Miliband: Gas price crisis shows “we haven’t gone green quickly enough”

Elliot Chappell

Ed Miliband has argued that rising energy bills fuelled by the global increase in gas prices shows that “we haven’t gone green quickly enough” and accused Conservative governments of not doing enough to shift away from fossil fuel dependency.

In a Sky News interview, the Shadow Climate Change and Net Zero Secretary said: “If we had more renewables on our system, like onshore wind, if we had nuclear, if we had done more on energy fuel efficiency we would not be so exposed to this gas price crisis.

“And so, the more dependent we are on fossil fuels, the more we’re at risk of these ups and downs, which we’re always going to get on the international market and always have.”

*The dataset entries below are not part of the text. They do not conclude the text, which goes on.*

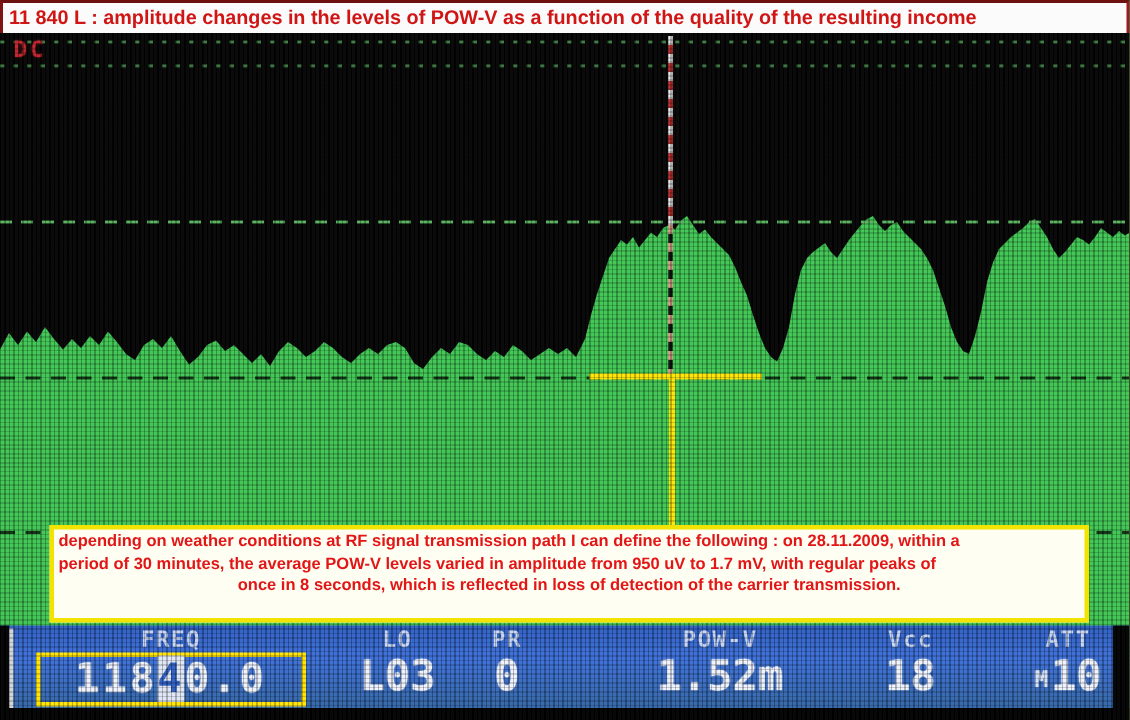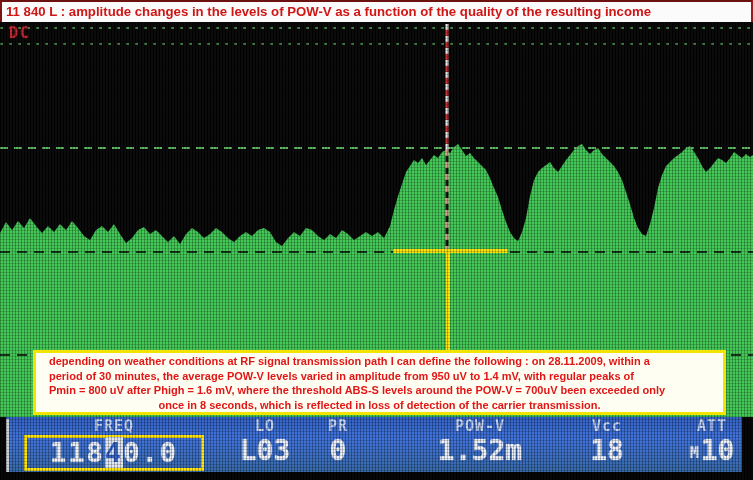--- a/index.html
+++ b/index.html
@@ -35,7 +35,7 @@
   .annotation{position:absolute;left:33px;top:350px;width:693px;height:65px;z-index:4;
               background:#fffef2;border:3px solid #f2e400;box-sizing:border-box;
               color:#e21616;font-weight:bold;font-size:11px;line-height:14.6px;
-              padding:1px 13px;white-space:nowrap;overflow:hidden;}
+              padding:1px 3px;white-space:nowrap;overflow:hidden;}
   .annotation .ln-center{text-align:center;}
 
   

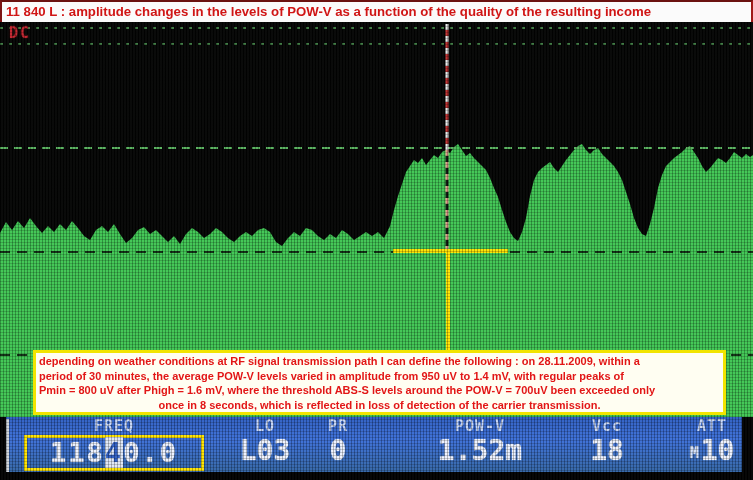--- a/index.html
+++ b/index.html
@@ -94,7 +94,7 @@
 
   <div class="annotation">
     <div>depending on weather conditions at RF signal transmission path I can define the following : on 28.11.2009, within a</div>
-    <div>period of 30 minutes, the average POW-V levels varied in amplitude from 950 uV to 1.4 mV, with regular peaks of</div>
+    <div>period of 30 minutes, the average POW-V levels varied in amplitude from 950 uV to 1.7 mV, with regular peaks of</div>
     <div>Pmin = 800 uV after Phigh = 1.6 mV, where the threshold ABS-S levels around the POW-V = 700uV been exceeded only</div>
     <div class="ln-center">once in 8 seconds, which is reflected in loss of detection of the carrier transmission.</div>
   </div>

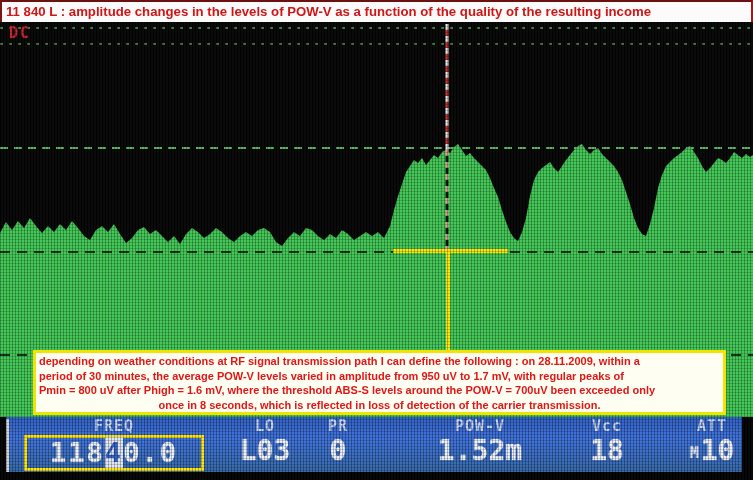--- a/index.html
+++ b/index.html
@@ -95,7 +95,6 @@
   <div class="annotation">
     <div>depending on weather conditions at RF signal transmission path I can define the following : on 28.11.2009, within a</div>
     <div>period of 30 minutes, the average POW-V levels varied in amplitude from 950 uV to 1.7 mV, with regular peaks of</div>
-    <div>Pmin = 800 uV after Phigh = 1.6 mV, where the threshold ABS-S levels around the POW-V = 700uV been exceeded only</div>
     <div class="ln-center">once in 8 seconds, which is reflected in loss of detection of the carrier transmission.</div>
   </div>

After the government announced that the energy price cap will rise to £1,971 in April, an increase of £693 for the average household, Rishi Sunak set out plans to mitigate the impact in a House of Commons statement on Thursday.

Unveiling the measures, Sunak told parliament: “It is not sustainable to keep holding the price of energy artificially low. For me to stand here and pretend we don’t have to adjust to paying higher prices would be wrong and dishonest.”

The Chancellor outlined a package he said is worth £9bn. The measures include a so-called “discount” on energy bills of £200, to be repaid in £40 instalments via bills over the next five years, a council tax rebate for some households and a discretionary fund for local authorities of nearly £150m.

Miliband told viewers this morning that the government is compounding the problem by “not acting at the scale the crisis demands” and described the package put forward by the Chancellor on Thursday as “wholly inadequate”.

Labour accused the Chancellor on Thursday of choosing to “shield” oil and gas companies with the government’s “buy now, pay later” scheme for addressing rising household energy bills, the party warned “loads up costs for tomorrow”.

TUC general secretary Frances O’Grady has called the announcement from Sunak “hopelessly inadequate” and “poorly targeted”, pointing out that it represents “just £7 a week” for “most families” and “more than half must be paid back”.

Boris Johnson wrote in The Sun during the Brexit campaign, alongside Michael Gove, that leaving the EU would allow the UK government to scrap the “unfair and damaging” VAT on household energy bills.

But Sunak argued on Thursday that a VAT cut would “disproportionately benefit wealthier households” and there is “no guarantee” suppliers would pass on the discount. He also said it would become a permanent government subsidy.

In light of the 54% rise in the energy price cap, Tory MP Stephen McPartland said the Treasury support was “welcome” but “lacks ambition” and represents a “missed opportunity by Rishi Sunak to support families courageously”.